Living Proof | |
Type: | studio |
Artist: | Lifers Group |
Cover: | Living Proof (Lifers Group album).jpg |
Released: | 1993 |
Genre: | Rap |
Label: | Hollywood BASIC[1] |
Producer: | Solid Productions, Organized Konfusion |
Prev Title: | Lifers Group |
Prev Year: | 1991 |
Living Proof is an album by the incarcerated rap collective Lifers Group, released in 1993.[2] The collective was made up of inmates serving sentences of 25 years to double-life.[3] [4] The album followed the collective's 1991 debut EP and their Grammy-nominated long-form video.[5] Royalties from the album were put toward the Lifers Group Juvenile Awareness Program.[6]
The album was recorded inside East Jersey State Prison, in Rahway, New Jersey. A temporary studio was built in the prison, and the collective had a week to record.[7] Living Proof was produced by Solid Productions, with, on some tracks, Organized Konfusion.[8] The members of the collective were credited by their nicknames and their prison serial numbers.[9] They wrote all of the lyrics and assisted with some of the musical backing.[10] A video was filmed at the prison for the first single, "Short Life of a Gangsta".[11]
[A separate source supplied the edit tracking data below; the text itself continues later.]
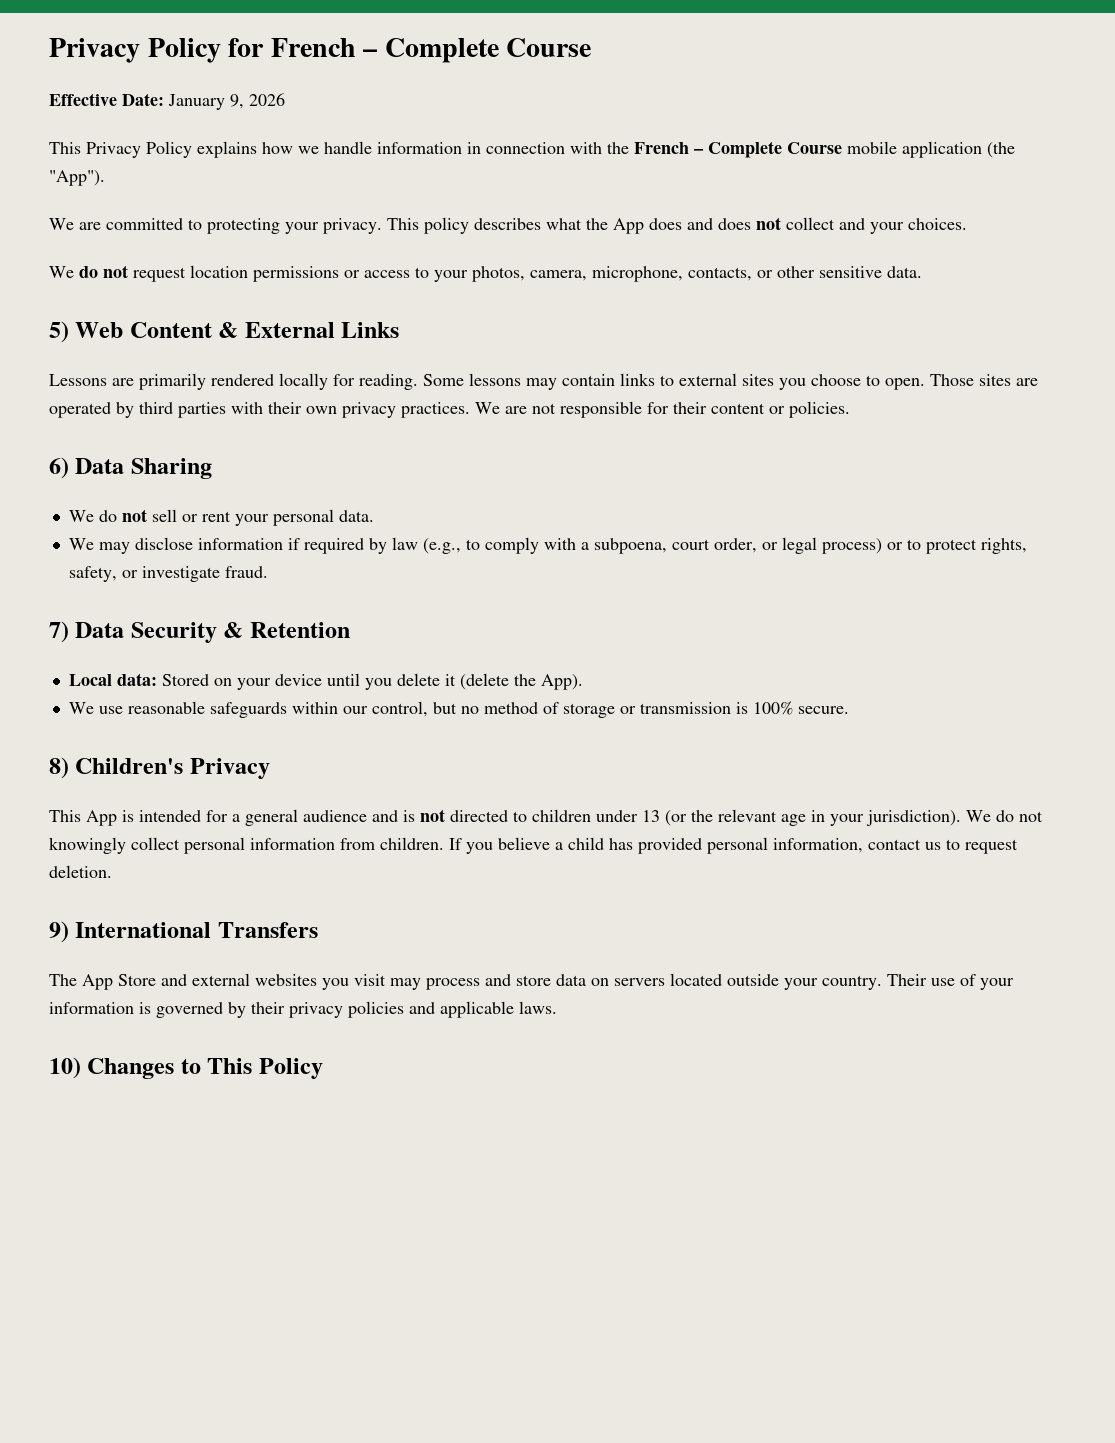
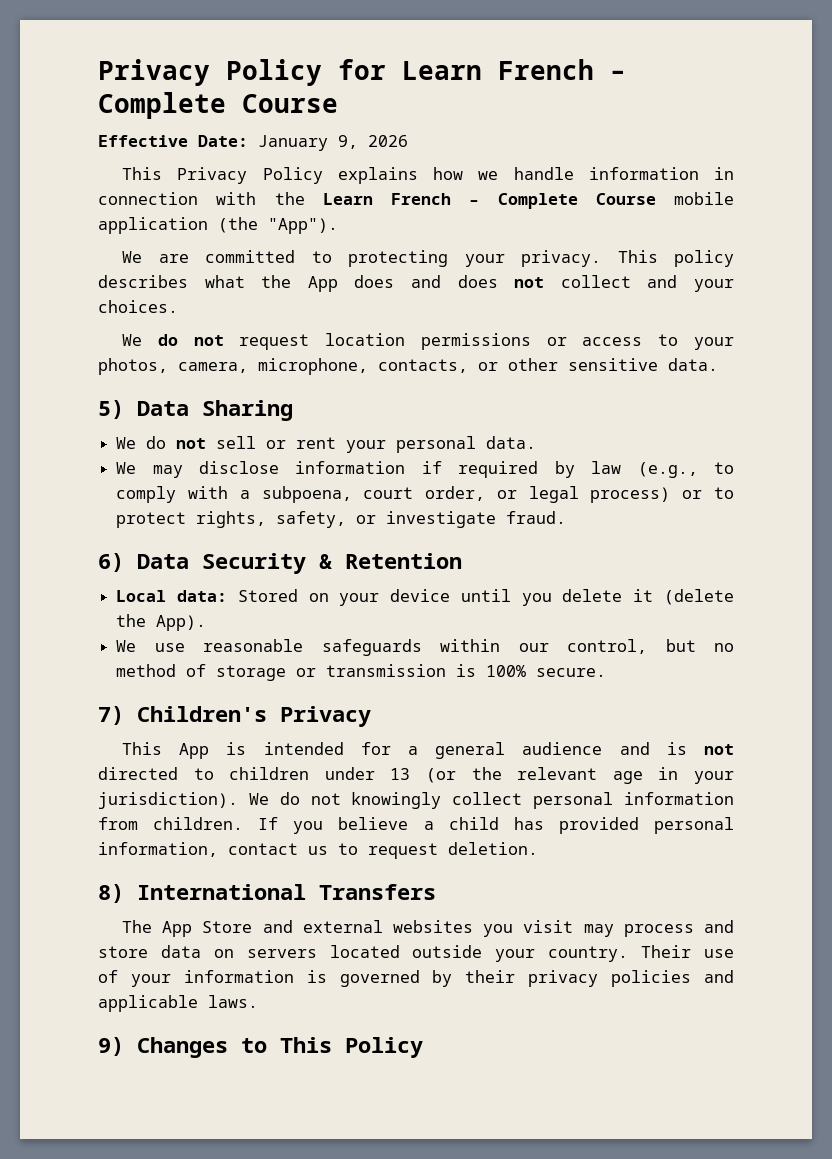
- Privacy Policy for French – Complete Course
+ Privacy Policy for Learn French – Complete Course
- This Privacy Policy explains how we handle information in connection with the French – Complete Course mobile application (the "App").
+ This Privacy Policy explains how we handle information in connection with the Learn French – Complete Course mobile application (the "App").
- 5) Web Content & External Links
- Lessons are primarily rendered locally for reading. Some lessons may contain links to external sites you choose to open. Those sites are operated by third parties with their own privacy practices. We are not responsible for their content or policies.
- 6) Data Sharing
+ 5) Data Sharing
- 7) Data Security & Retention
+ 6) Data Security & Retention
- 8) Children's Privacy
+ 7) Children's Privacy
- 9) International Transfers
+ 8) International Transfers
- 10) Changes to This Policy
+ 9) Changes to This Policy

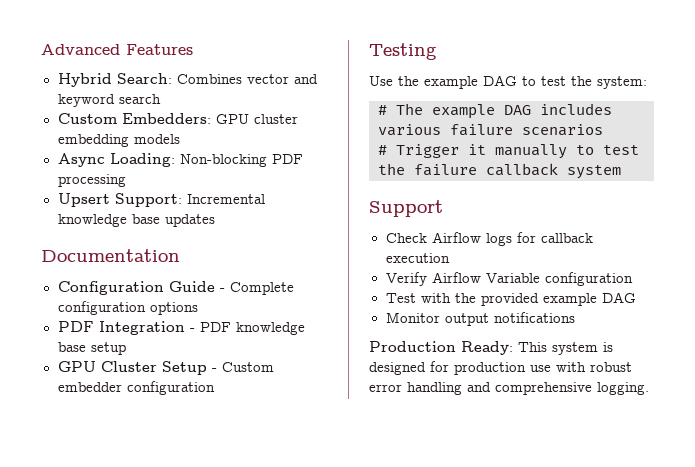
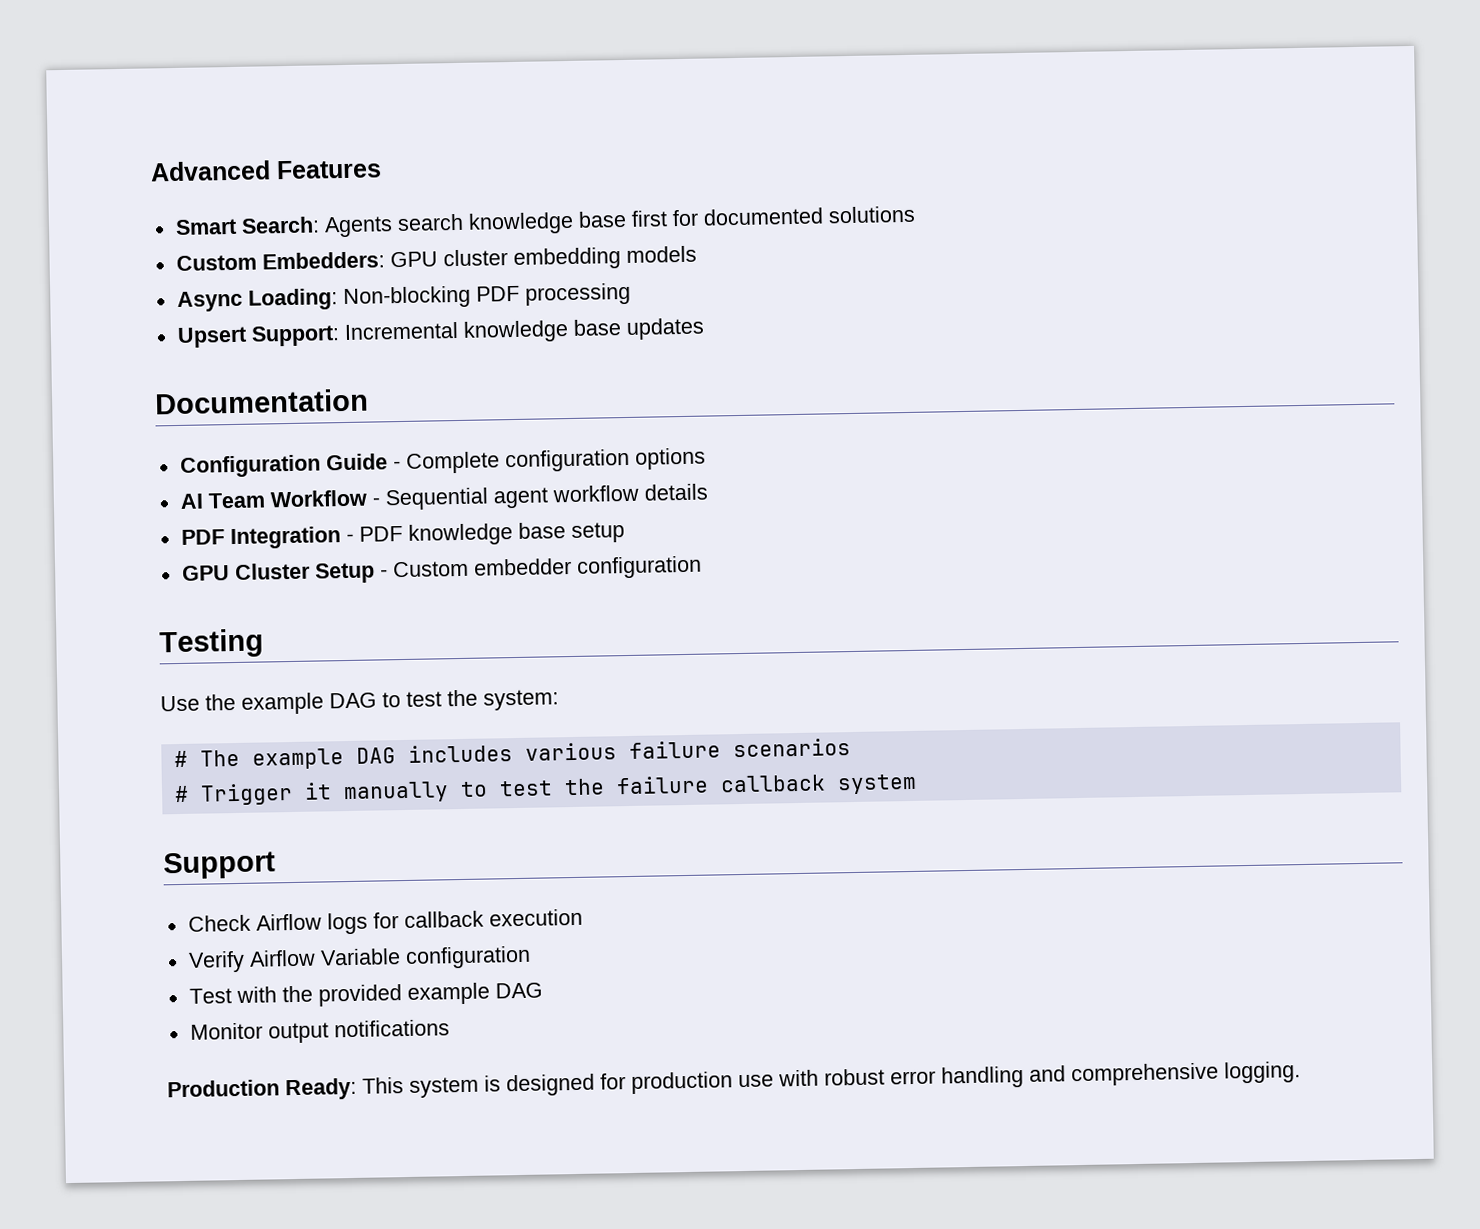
- Hybrid Search: Combines vector and keyword search
+ Smart Search: Agents search knowledge base first for documented solutions
+ AI Team Workflow - Sequential agent workflow details

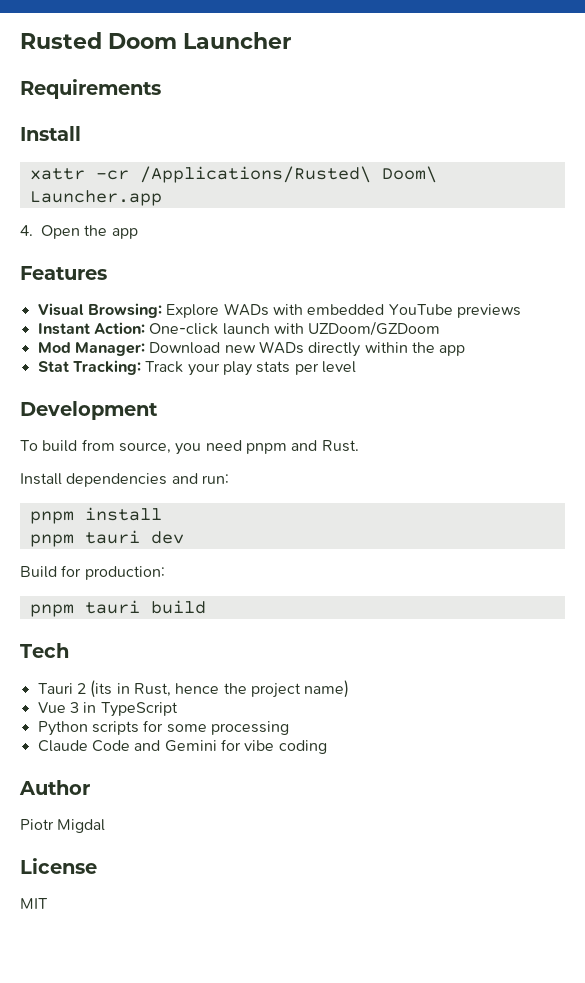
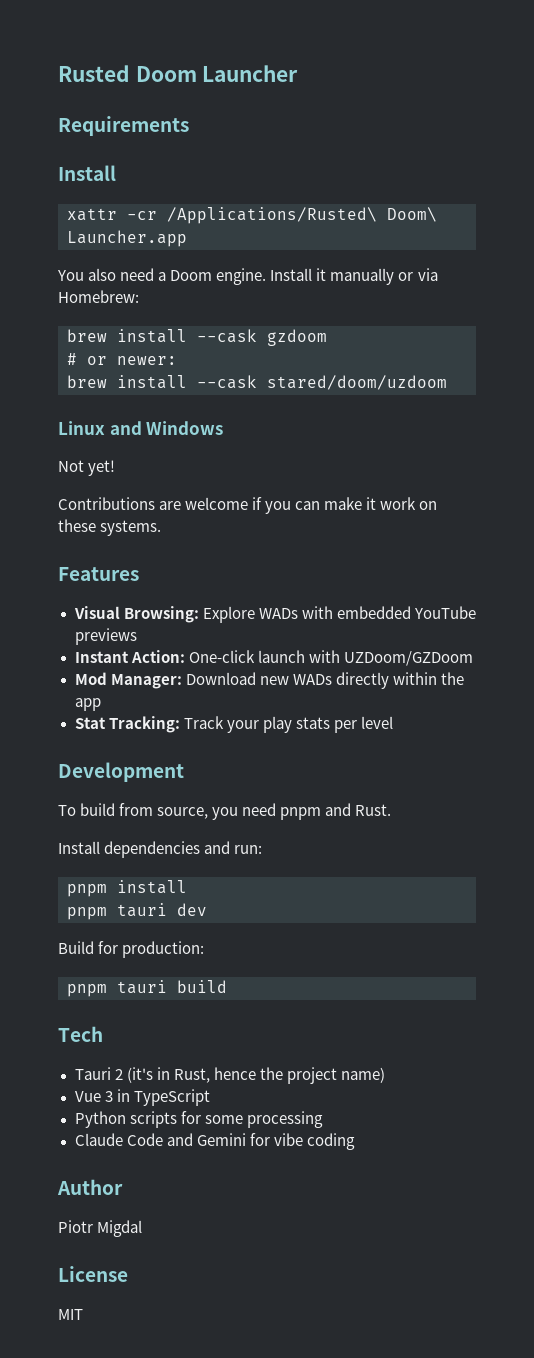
- 4. Open the app
+ You also need a Doom engine. Install it manually or via Homebrew:
+ brew install --cask gzdoom
+ # or newer:
+ brew install --cask stared/doom/uzdoom
+ Linux and Windows
+ Not yet!
+ Contributions are welcome if you can make it work on these systems.
- Tauri 2 (its in Rust, hence the project name)
+ Tauri 2 (it's in Rust, hence the project name)

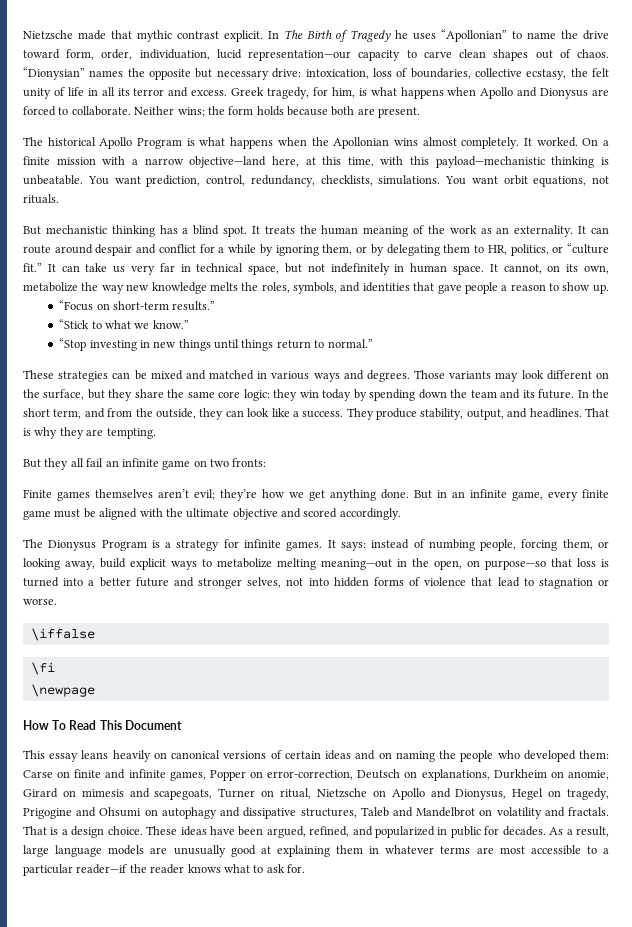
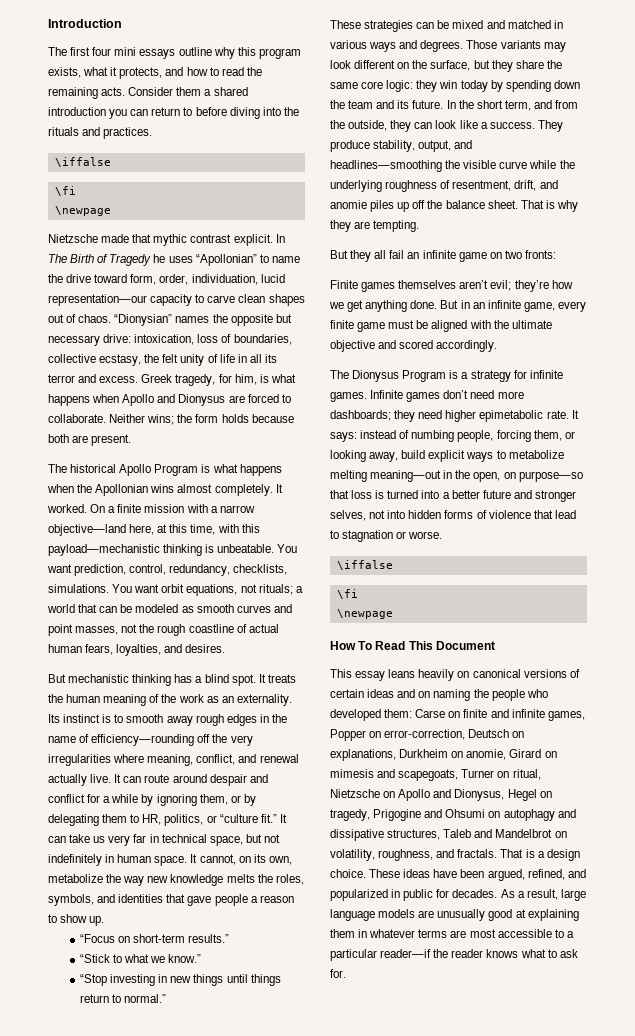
+ Introduction
+ The first four mini essays outline why this program exists, what it protects, and how to read the remaining acts. Consider them a shared introduction you can return to before diving into the rituals and practices.
+ \iffalse
+ \fi
+ \newpage
- You want orbit equations, not rituals.
+ You want orbit equations, not rituals; a world that can be modeled as smooth curves and point masses, not the rough coastline of actual human fears, loyalties, and desires.
+ Its instinct is to smooth away rough edges in the name of efficiency—rounding off the very irregularities where meaning, conflict, and renewal actually live.
- They produce stability, output, and headlines.
+ They produce stability, output, and headlines—smoothing the visible curve while the underlying roughness of resentment, drift, and anomie piles up off the balance sheet.
+ Infinite games don’t need more dashboards; they need higher epimetabolic rate.
- Carse on finite and infinite games, Popper on error-correction, Deutsch on explanations, Durkheim on anomie, Girard on mimesis and scapegoats, Turner on ritual, Nietzsche on Apollo and Dionysus, Hegel on tragedy, Prigogine and Ohsumi on autophagy and dissipative structures, Taleb and Mandelbrot on volatility and fractals.
+ Carse on finite and infinite games, Popper on error-correction, Deutsch on explanations, Durkheim on anomie, Girard on mimesis and scapegoats, Turner on ritual, Nietzsche on Apollo and Dionysus, Hegel on tragedy, Prigogine and Ohsumi on autophagy and dissipative structures, Taleb and Mandelbrot on volatility, roughness, and fractals.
Trouser Press wrote that the album "trades intensity for a showcase of Rahway’s considerable lyrical/musical talents ... The problem is not in the message or the sound—as on-point as ever—but in the very anonymity of the performers."[12] The Gazette thought that "Ice-T may have scarier beats, but he can't top this for tragedy or credibility."[13]
The Chicago Sun-Times stated that "in addition to solid musical production and skillful lyrical flow, the Rahway crew rips a few choice rhymes on 'Jack U Back', a dis of gangsta rappers who glorify street life and mislead listeners about its perils." The Miami Herald declared that the album "is a raw and numbing litany of recrimination, stupid choices and ruined lives, made all the more depressing because you know every word is true."[14]
MusicHound R&B: The Essential Album Guide deemed Living Proof "more refined than the first album, but ... still nothing incredibly compelling."